OTTAWA — Federal parties took turns Tuesday knocking each other for insufficient action on climate change, but it was Elizabeth May who threw the sharpest barb at Andrew Scheer.
Following an announcement that the government will be delivering tax rebates in four provinces that rejected the federal plan, the Green Party leader called the Conservative party's antagonistic position strange in light of carbon pricing's history.
"They seem to also want to ignore that carbon pricing, as a mechanism, was invented in the United States by Republicans who wanted to find a market mechanism so they could avoid heavy regulation," May said.
The rebates will help the Liberals court votes, May said, and will "leave Andrew Scheer and his cowardly negligence exactly where it belongs: in the spotlight of uselessness."

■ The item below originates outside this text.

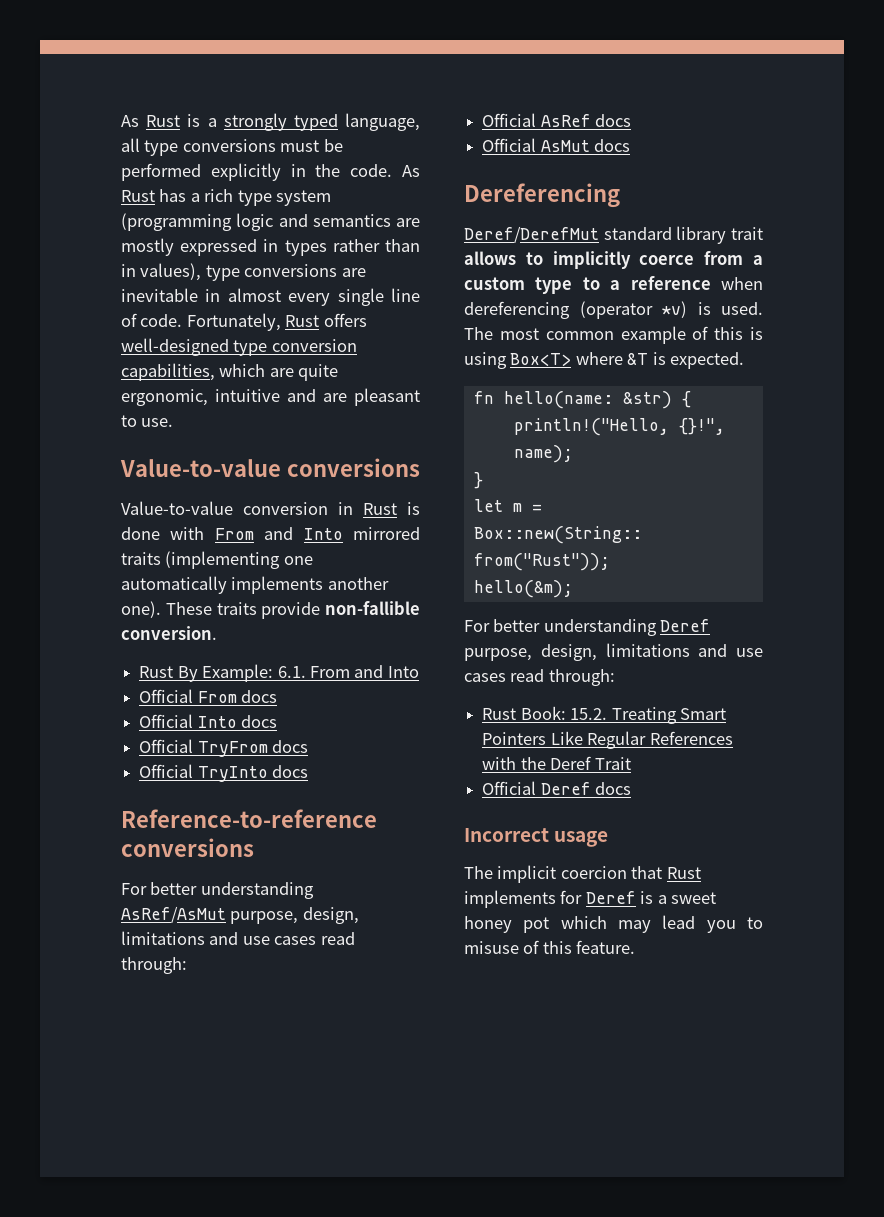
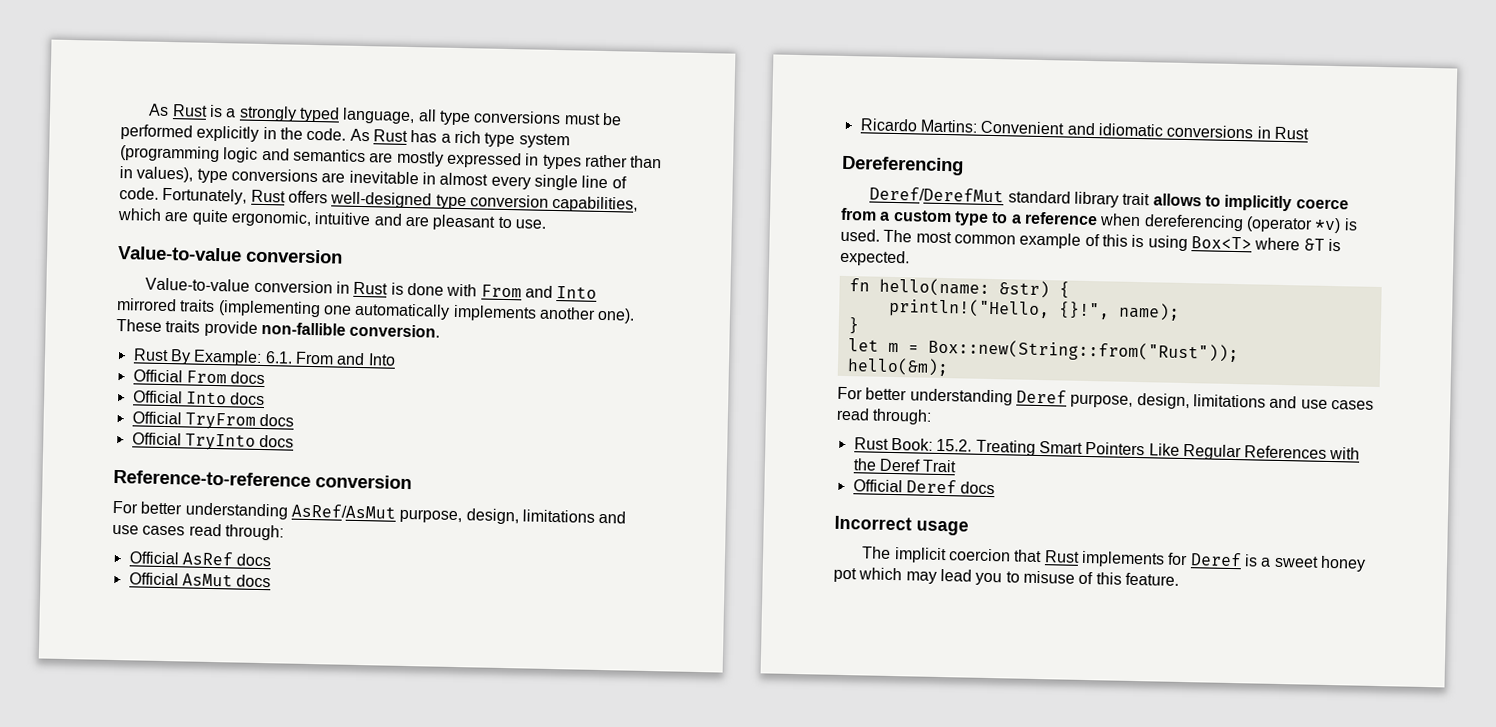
[286,458,420,477] conversions -> [245,248,343,264] conversion
[121,838,254,857] conversions -> [315,474,412,490] conversion
(631, 145) none -> [859,118,1309,140] // Ricardo Martins: Convenient and idiomatic conversions in Rust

She called the federal rebates a "good start" toward a fulsome climate policy.
May stressed the time-sensitive need for governments to mitigate and implement policies that will ensure future generations inherit an Earth with livable conditions.
An alarming United Nations climate change report released earlier this month warned that governments have 12 years to implement effective policies to limit carbon emissions.
"But we don't make a difference when we hang back hoping someone else will go first. We make a difference when we go first."
Rebates are an 'election gimmick': Tory leader
Scheer has been under pressure to release details of his party's plan to address climate change. He had promised to reveal the plan "very soon," but has yet to do so.
The Conservative leader took to the same lectern on Parliament Hill minutes after May. He called the new rebates nothing short of an "election gimmick" to buy votes ahead of next year's general election.
"This plan is wrong for taxpayers. It's wrong for the economy, and it's wrong for the environment," he said.
Money for carbon tax rebates in Ontario, Saskatchewan, Manitoba and New Brunswick will draw from a federal fuel charge which will be implemented in April. The rebates are expected to return 90 per cent of fuel charge proceeds collected as part of its climate plan.